First up on the agenda, Mary Beck gave an overview of the grants available to Anson County that would spur economic development, including Community Development Block Grants, as well as grants from new agency, the Rural Infrastructure Authority, Department of Natural Resources and others.
“We have probably received over $100 million in grants since I’ve been here,” Beck said.
Agriculture & Anson
Farmer Dale Nelson spoke about “Agribusiness and the Anson Economy,” saying, “it’s something we’ve all overlooked and taken for granted, yet it’s something we all do at least three times every day. That’s eating. “
Nelson explained that one farmer can feed as many as 155 people. In North Carolina, he said, agriculture employs 642,000 people. However, land in North Carolina has been developed rapidly, increasing from 3.6 million acres to 7.8 million acres in recent years. “We are losing our farm land,” Nelson said. “We’re becoming better farmers on less acres.”

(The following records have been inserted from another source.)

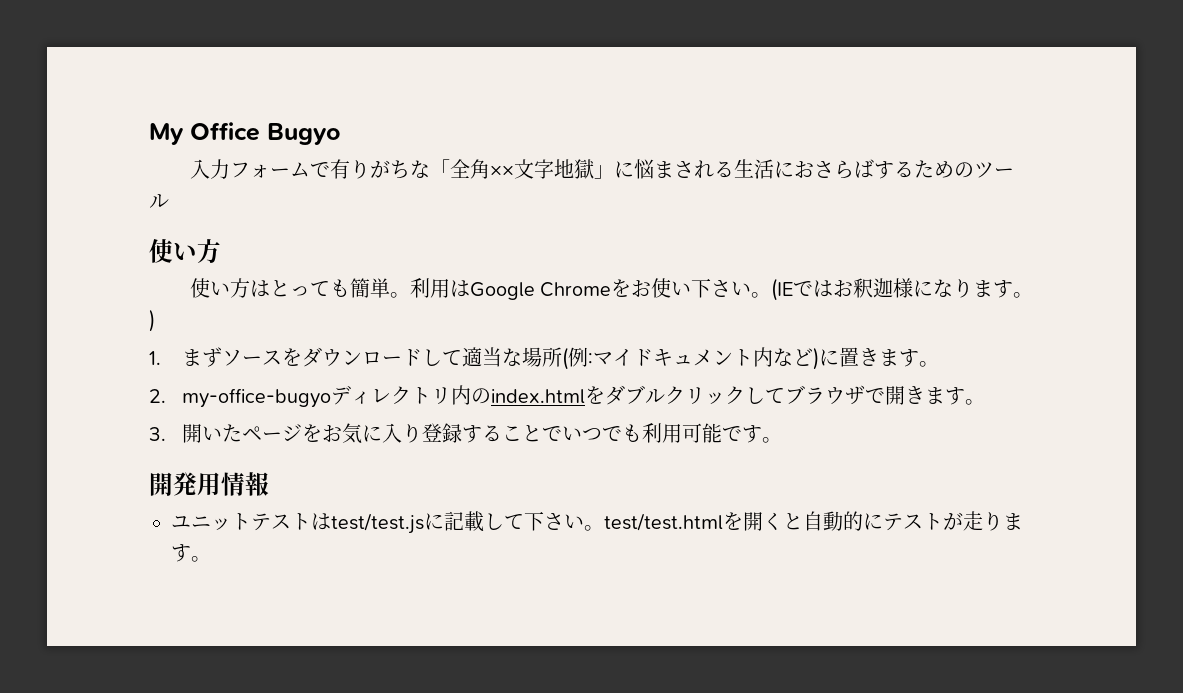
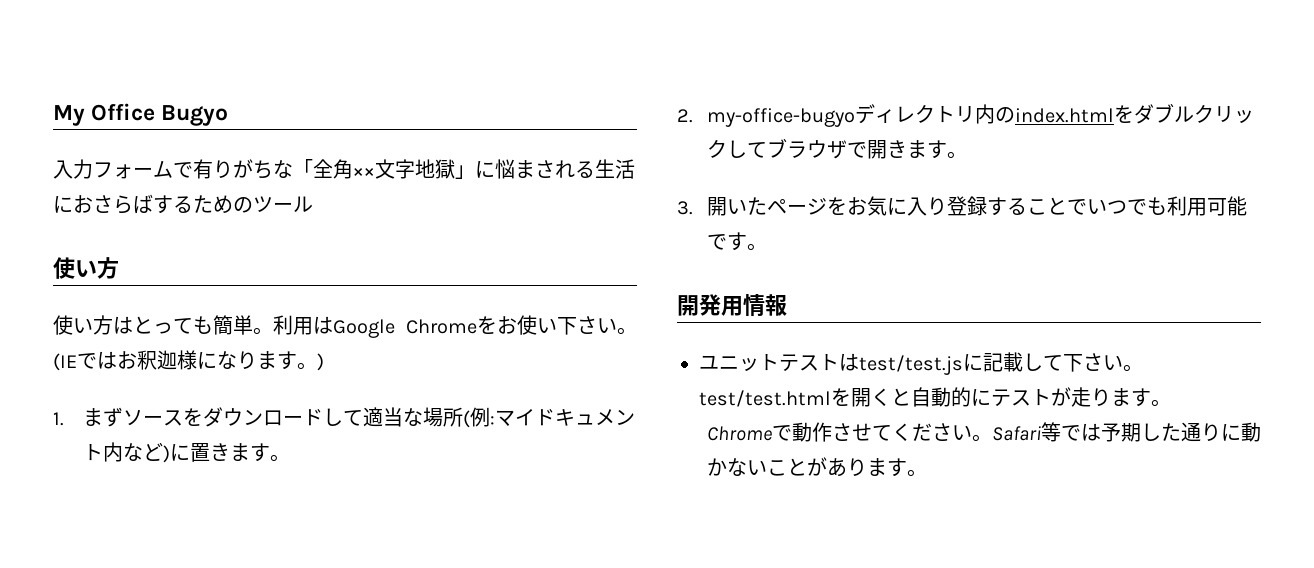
(211, 559) none -> [706,422,1261,442] [706,457,927,477] // Chromeで動作させてください。Safari等では予期した通りに動かないことがあります。

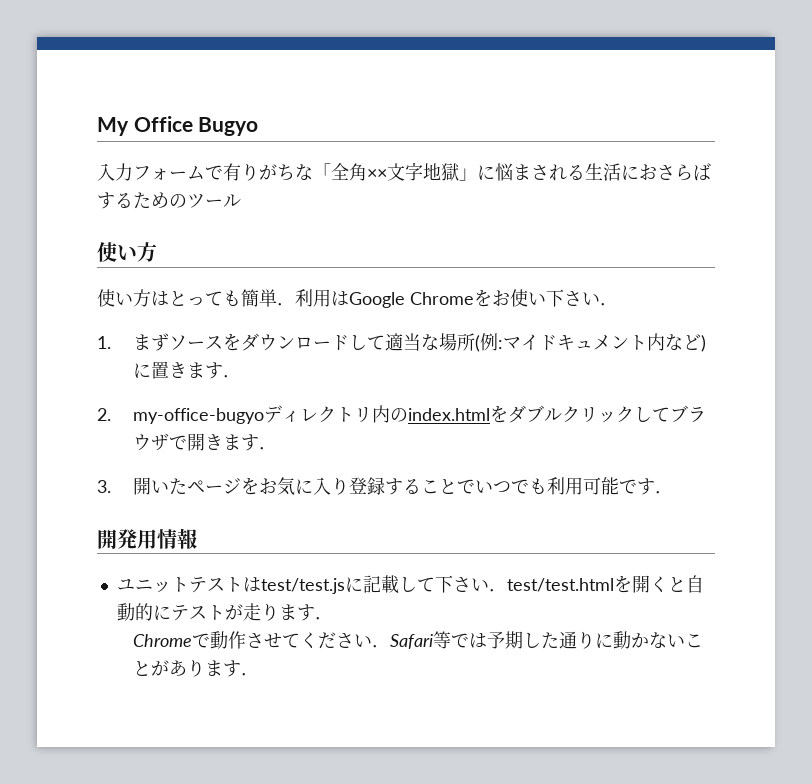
[253,327,273,335] 。 -> [277,303,295,306] ．
[617,327,637,335] [53,350,324,371] 。(IEではお釈迦様になります。) -> [600,303,618,306] ．
[269,454,290,462] 。 -> [222,375,241,378] ．
[946,151,967,159] 。 -> [258,447,277,450] ．
[746,243,767,251] 。 -> [654,491,673,494] ．
[1123,364,1143,372] 。 -> [488,589,507,592] ．
[1151,399,1171,407] 。 -> [314,617,333,620] ．
[971,434,992,442] 。 -> [371,645,390,648] ．
[906,469,927,477] 。 -> [240,673,259,676] ．

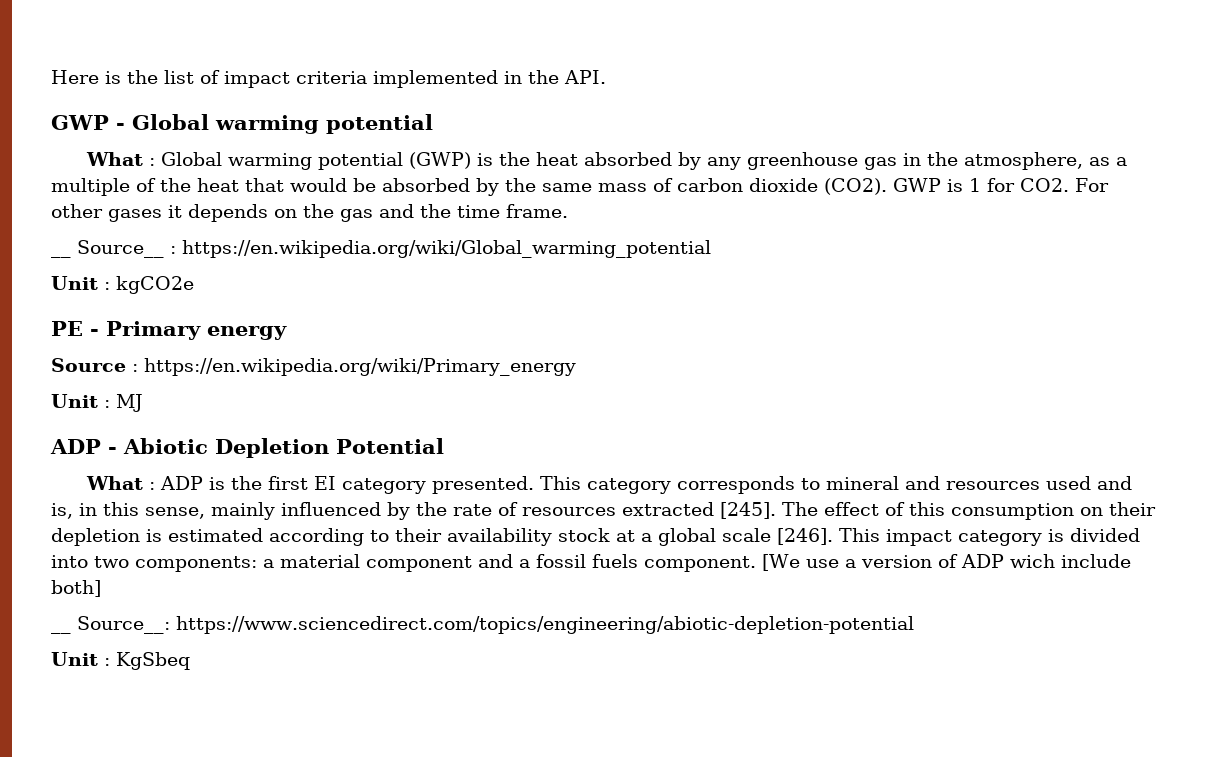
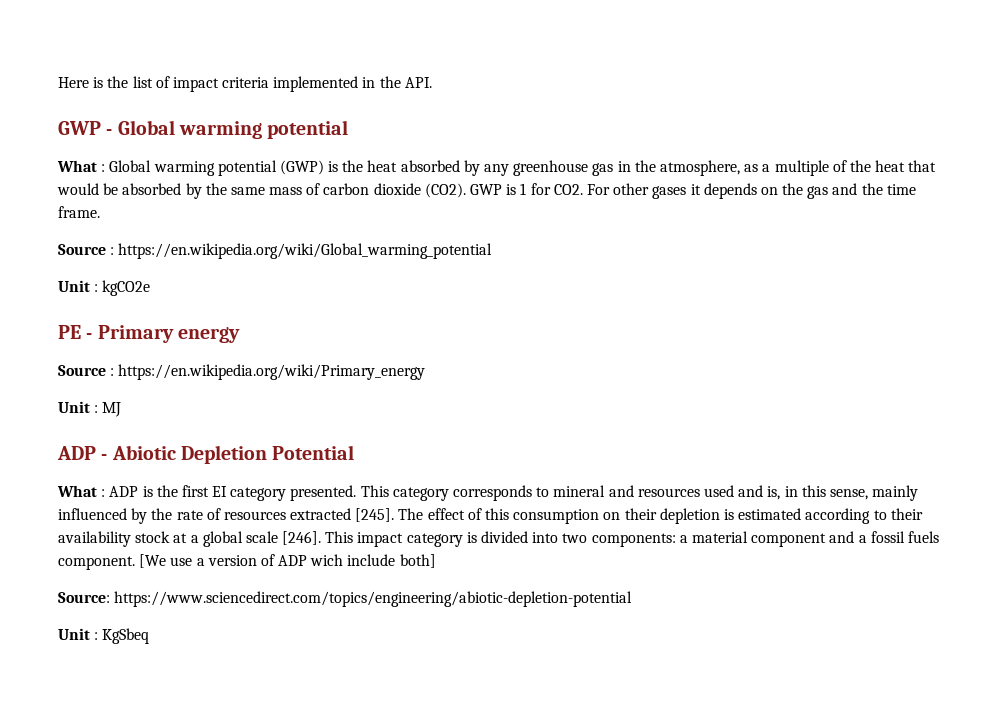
[51,240,164,258] __ Source__ -> [58,244,106,255] Source
[51,616,170,634] __ Source__: -> [58,592,110,603] Source:

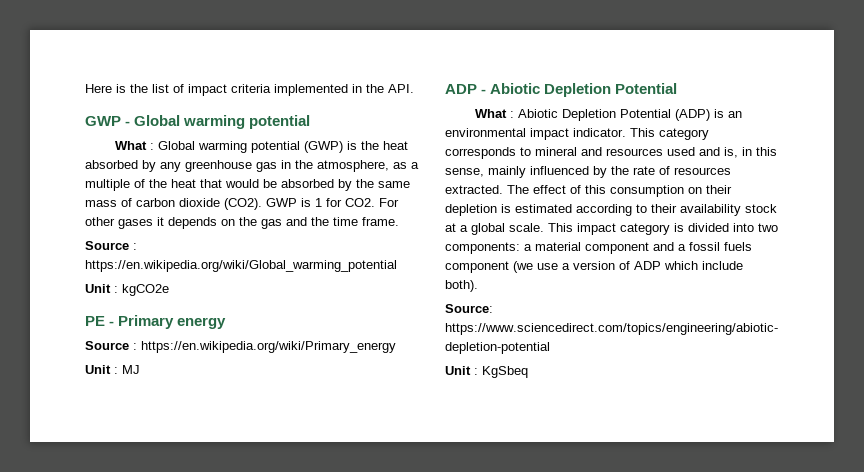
[109,485,357,501] ADP is the first EI category presented. -> [517,109,742,121] [445,128,626,140] Abiotic Depletion Potential (ADP) is an environmental impact indicator.
[290,508,395,522] extracted [245]. -> [445,185,503,194] extracted.
[245,531,322,545] scale [246]. -> [509,223,544,232] scale.
[58,554,167,570] component. [We -> [445,261,533,273] component (we
[310,554,436,568] wich include both] -> [664,261,743,270] [445,280,478,292] which include both).

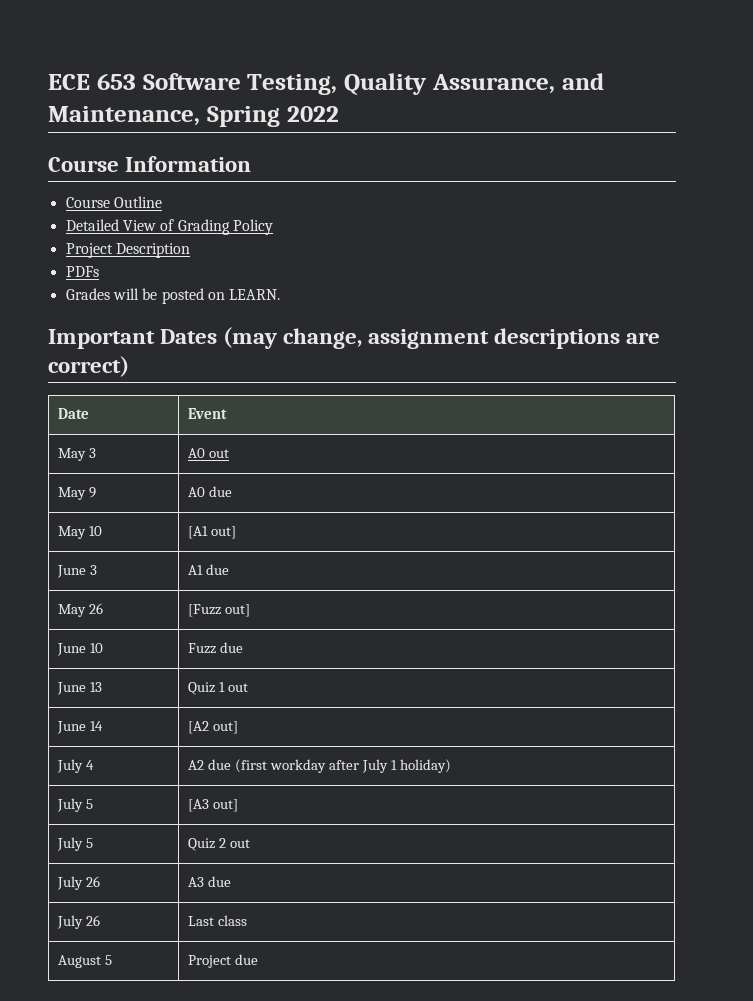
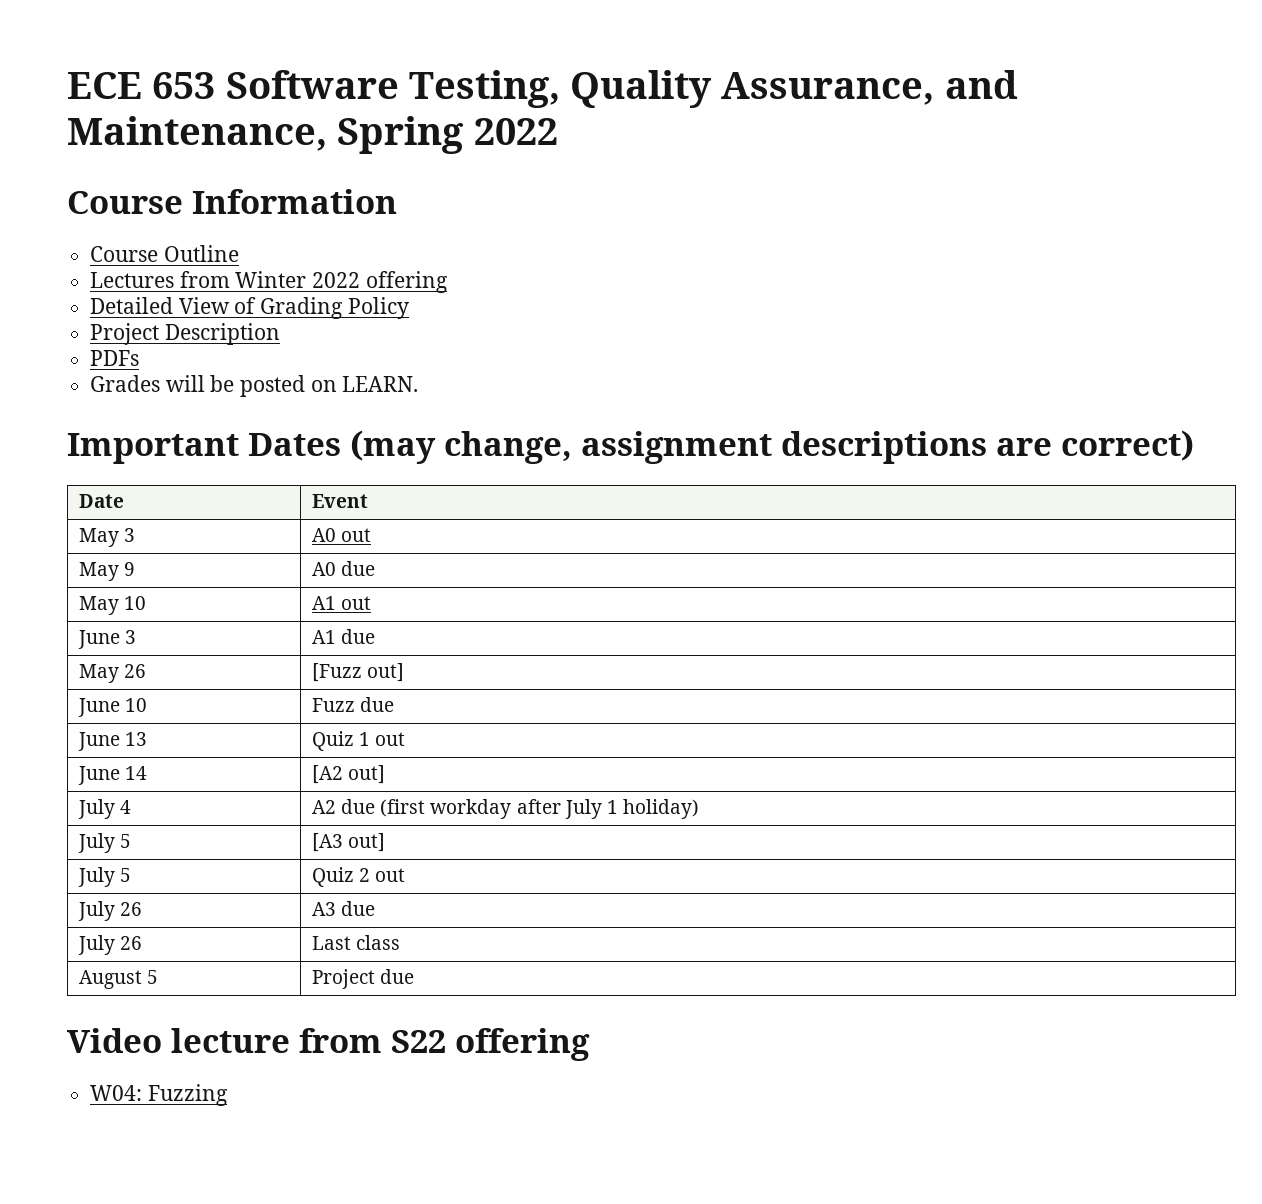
(162, 202) none -> [90,271,448,293] // Lectures from Winter 2022 offering
[188,526,237,539] [A1 out] -> [312,596,372,610] A1 out
(259, 959) none -> [67,1028,590,1061] [90,1084,228,1106] // Video lecture from S22 offering // W04: Fuzzing

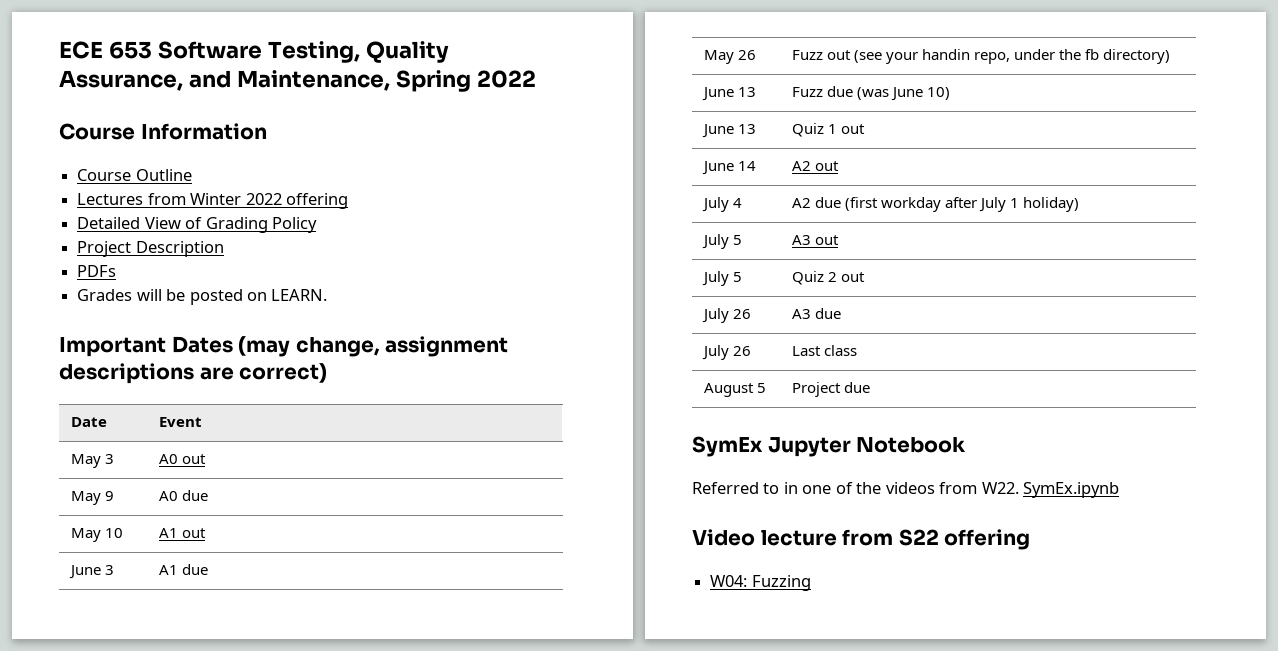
[312,663,405,682] [78,698,148,717] [Fuzz out] // June 10 -> [791,49,1171,64] [701,87,756,101] Fuzz out (see your handin repo, under the fb directory) // June 13
(395, 704) none -> [857,87,951,101] (was June 10)
[312,765,386,784] [A2 out] -> [791,161,839,171] A2 out
[312,833,386,852] [A3 out] -> [791,235,839,245] A3 out
(415, 976) none -> [692,436,967,457] [692,482,1120,498] // SymEx Jupyter Notebook // Referred to in one of the videos from W22. SymEx.ipynb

According to statistics from Anson County Cooperative Extension, Anson County received $183 million in agriculture revenue last year. “There are 486 farmers in Anson County,” Nelson added. “Do the math.”
Nelson shared more stats about agriculture in Anson: the county ranks ninth in the state in boiler production, eighth in turkey production, fourth in forestry, 37th in corn, 23rd in swine and 10th in livestock. He pointed to various projects currently under way that could help Anson improve on those statistics, including the new agri-civic center. The center, he said, could host livestock sales, horse shows, meetings and more. There’s also a project with Anson New Tech, teaching 150 high school students to live off the land. Pee Dee Wildlife Refuge is also growing non-GMO grains, and farmer Gary Sikes is raising heritage chickens.
Anson County could benefit from a processing facility, he pointed out. “I raise cows, pigs and chickens, but I can’t smoke a ham,” Nelson explained. “I can’t do value-added products. We’ve got a huge opportunity to have a processing facility here.”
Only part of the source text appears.